If the heat index in the mid-Atlantic is enough to cancel public gatherings, consider what that same system looks like in Baton Rouge, Lafayette, or Lake Charles, where July heat indices routinely push past 110°F and the air carries moisture that turns a short walk to the mailbox into a physiological event.

This is not catastrophizing. It is math. The human body cools itself through sweat evaporation. When humidity is high, evaporation slows. When it slows long enough, core temperature rises. At a certain point, organs fail. Louisiana's combination of heat and Gulf humidity compresses the time between "uncomfortable" and "dangerous" in ways that many households have not fully internalized.

What's actually changing

The practical threat for Louisiana families right now is not a single record-breaking day. It is the accumulation of consecutive nights that do not drop below 80°F, which prevents the body from recovering overnight. Recent summers across south Louisiana have seen stretches of five to ten nights in a row above that threshold.

Power infrastructure is the second variable. Louisiana's grid handles enormous summer loads, and rolling strain — even without a full outage — can reduce air conditioning effectiveness precisely when households need it most. After major storms from Katrina through Ida, the state's rebuilding has improved some infrastructure, but the grid remains vulnerable to sustained demand spikes.

The third variable is who is in your household. Adults over 65, children under four, anyone on diuretics or beta-blockers, and people doing outdoor labor all cross into danger faster than a healthy adult at rest. If any of those describe someone in your home, your margin for error is smaller than you think.

What we'd actually do

Audit your cooling redundancy this weekend. A central air conditioner is a single point of failure. Identify which one room in your home you could keep genuinely cool — below 80°F — using a window unit on a dedicated circuit, even if the rest of the house loses power or the central system fails. That room becomes your refuge.

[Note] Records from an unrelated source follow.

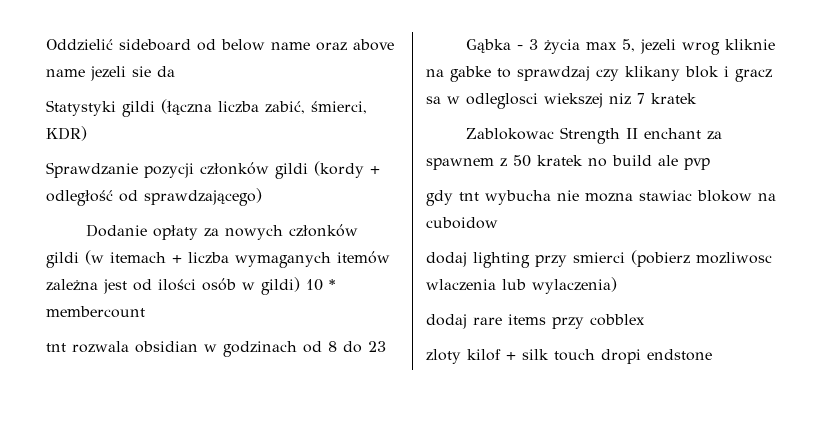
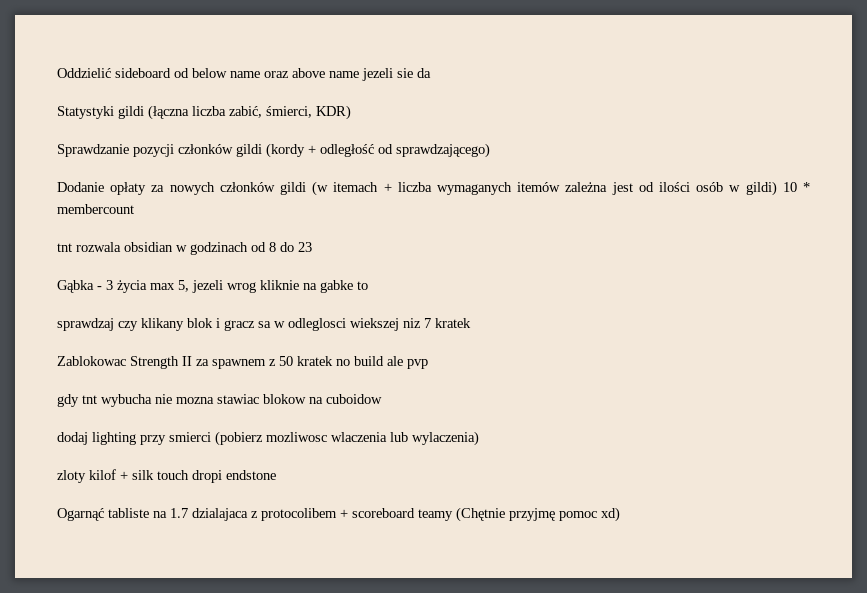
(511, 73) none -> (368, 285) //
[644,128,702,139] enchant -> (192, 361) none
[426,314,645,329] // dodaj rare items przy cobblex -> (479, 438) none
(712, 355) none -> [57,507,620,522] // Ogarnąć tabliste na 1.7 dzialajaca z protocolibem + scoreboard teamy (Chętnie przyjmę pomoc xd)

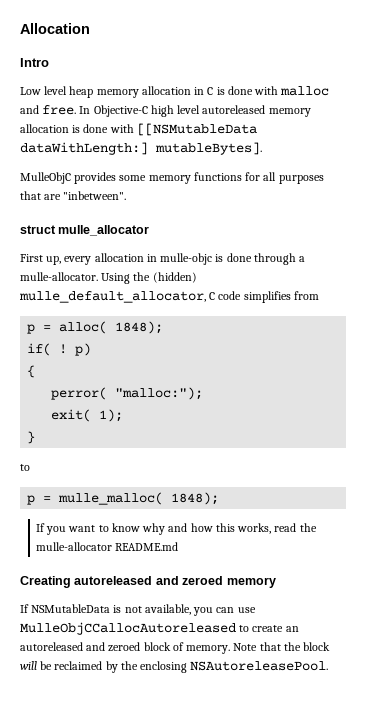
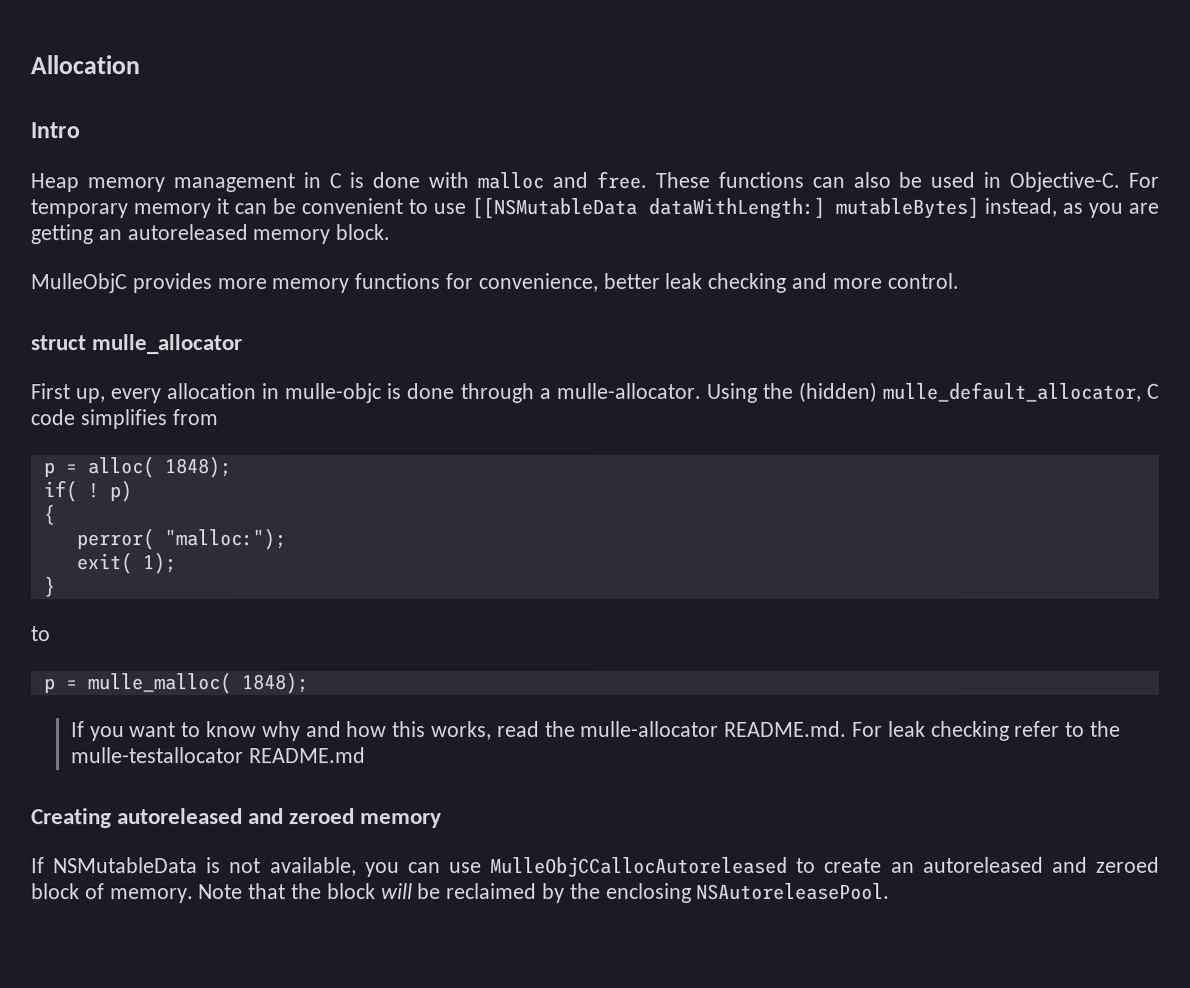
[20,86,191,98] Low level heap memory allocation -> [30,173,295,193] Heap memory management
[79,105,311,117] [20,123,257,136] [20,142,262,155] In Objective-C high level autoreleased memory allocation is done with [[NSMutableData dataWithLength:] mutableBytes]. -> [654,171,1159,192] [30,196,1159,220] [30,224,391,245] These functions can also be used in Objective-C. For temporary memory it can be convenient to use [[NSMutableData dataWithLength:] mutableBytes] instead, as you are getting an autoreleased memory block.
[119,175,147,181] some -> [216,278,267,290] more
[263,172,324,184] [20,191,127,200] all purposes that are "inbetween". -> [477,272,959,293] convenience, better leak checking and more control.
(113, 546) none -> [724,720,1122,741] [70,747,244,764] README.md. For leak checking refer to the mulle-testallocator

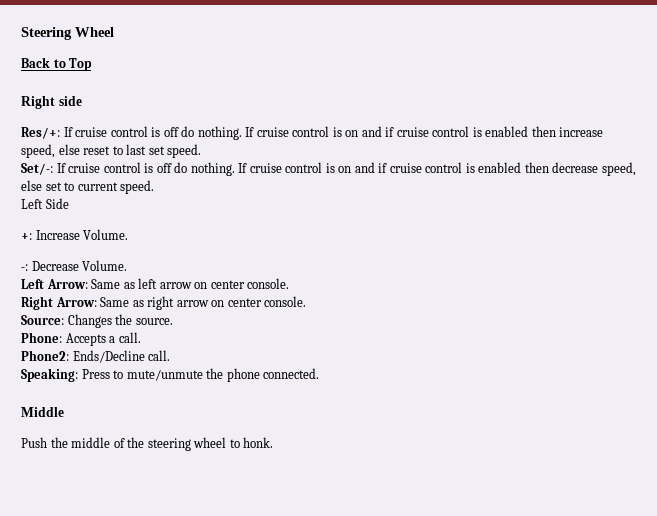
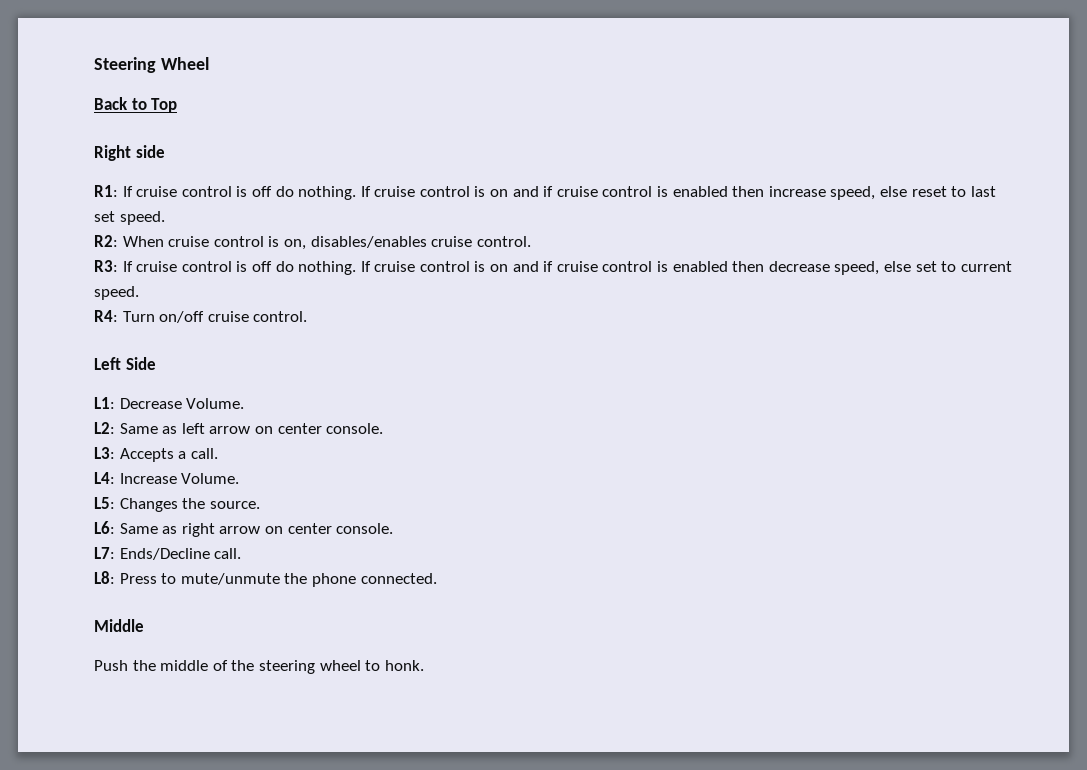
[21,127,60,139] Res/+: -> [94,185,118,197] R1:
[21,163,53,175] Set/-: -> [94,235,531,250] [94,260,118,272] R2: When cruise control is on, disables/enables cruise control. // R3:
[21,198,69,209] [21,229,129,240] [21,264,28,271] Left Side // +: Increase Volume. // -: -> [94,310,308,323] [94,357,156,370] [94,397,115,409] R4: Turn on/off cruise control. // Left Side // L1:
[21,279,88,289] Left Arrow: -> [94,422,115,434] L2:
[21,296,97,310] Right Arrow: -> [94,447,218,462] [94,472,240,484] [94,497,260,512] [94,521,115,534] L3: Accepts a call. // L4: Increase Volume. // L5: Changes the source. // L6:
[21,314,173,328] [21,332,141,346] [21,350,69,361] Source: Changes the source. // Phone: Accepts a call. // Phone2: -> [94,547,115,559] L7:
[21,368,78,382] Speaking: -> [94,571,115,584] L8:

Most Louisiana homes have one room that could serve this function. The cost of a window unit runs $150–$350 at most hardware stores. That is not a luxury purchase in July; it is a backup system for a known seasonal threat.

Stock oral rehydration salts, not just water. Water alone does not replace electrolytes lost through heavy sweating. Oral rehydration salts (ORS packets, available at pharmacies for under $10 for a dozen) restore sodium and potassium balance and reduce the risk of hyponatremia — dangerously low sodium from drinking too much plain water without replacing salts. Keep a box in the house and in the car.

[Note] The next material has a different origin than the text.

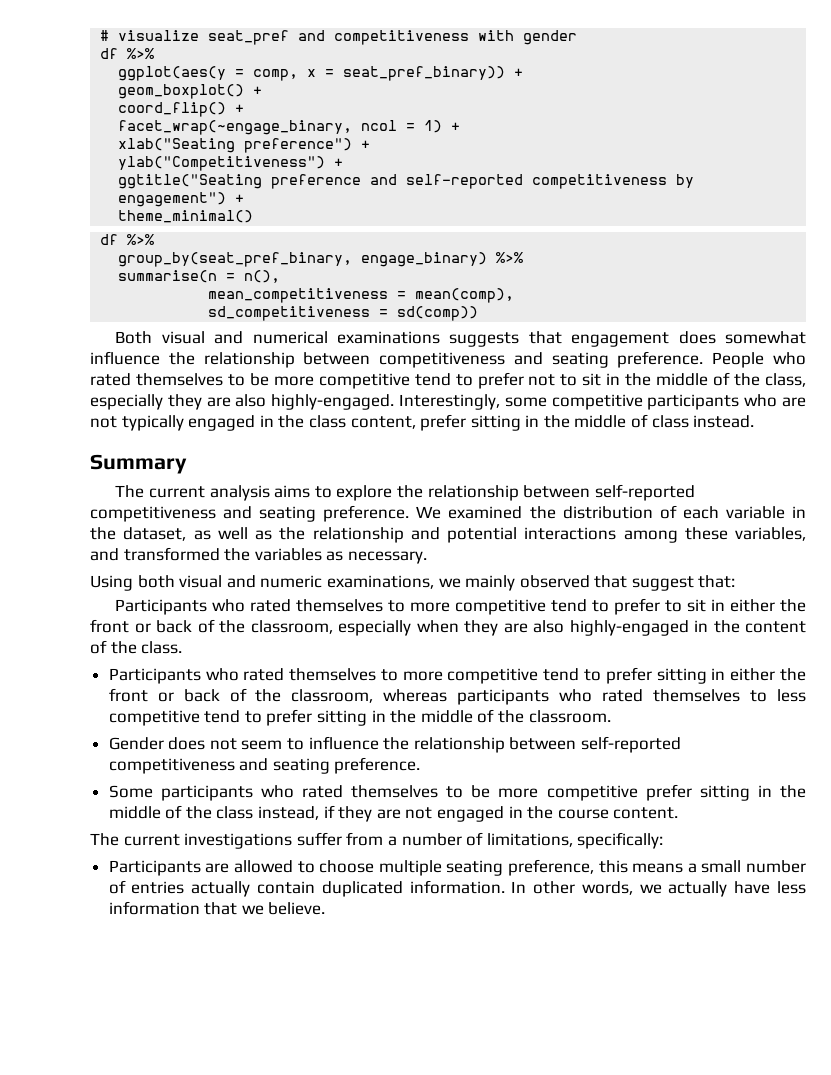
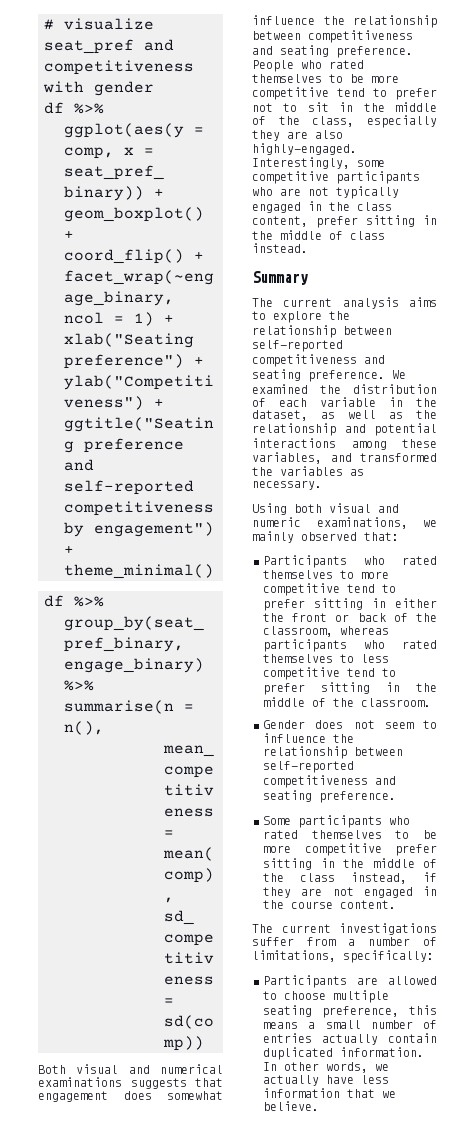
[594,575,694,591] that suggest -> (357, 536) none
[115,598,807,615] [90,619,806,636] [90,640,183,654] // Participants who rated themselves to more competitive tend to prefer to sit in either the front or back of the classroom, especially when they are also highly-engaged in the content of the class. -> (399, 536) none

Know your parish's cooling centers before you need them. Every Louisiana parish operates or coordinates cooling centers during heat emergencies, typically through the Office of Homeland Security and Emergency Preparedness (GOHSEP) or parish OEP offices. Look up your parish's specific contact and location now, at ohsep.louisiana.gov, and save it in your phone. The time to find this is not when someone in your household is showing signs of heat exhaustion.

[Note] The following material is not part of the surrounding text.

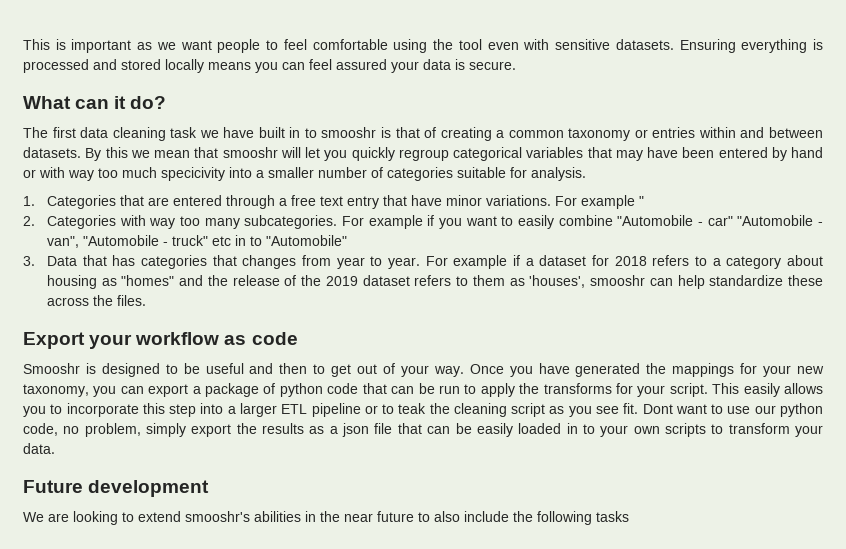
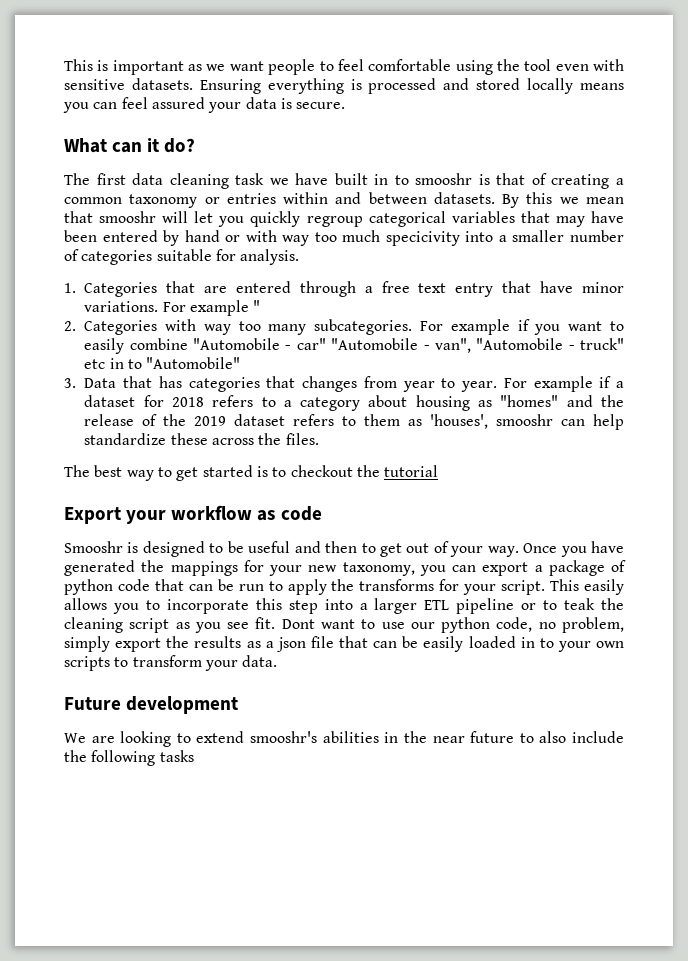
(146, 300) none -> [64,465,439,481] // The best way to get started is to checkout the tutorial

Set a check-in protocol for anyone living alone in your network. Louisiana has a strong culture of community and extended family. Use it. Identify two or three people — elderly neighbors, relatives, anyone you know who lives alone — and agree on a once-a-day check-in during heat advisories. A text that goes unanswered for four hours in a heat emergency is worth a door knock.

Treat your car as a hazard zone. Vehicle interiors can reach 130°F within minutes on a Louisiana summer day. Never leave children or pets in a car, even briefly. Keep a small cooler bag in the vehicle for medications that degrade in heat — many common prescriptions, including certain blood pressure drugs and insulin analogs, lose efficacy above 77°F.

The bigger picture

The National Mall story will move through the news cycle and be forgotten. What it actually points to is a slow normalization of conditions that would have been considered exceptional a generation ago. Louisiana families have always managed heat. The question is whether your household's systems — cooling, hydration, social network, power backup — are calibrated for the summer you are actually living in, not the one from twenty years ago.

Durability is not about having a bunker. It is about not being surprised by a predictable hazard in July.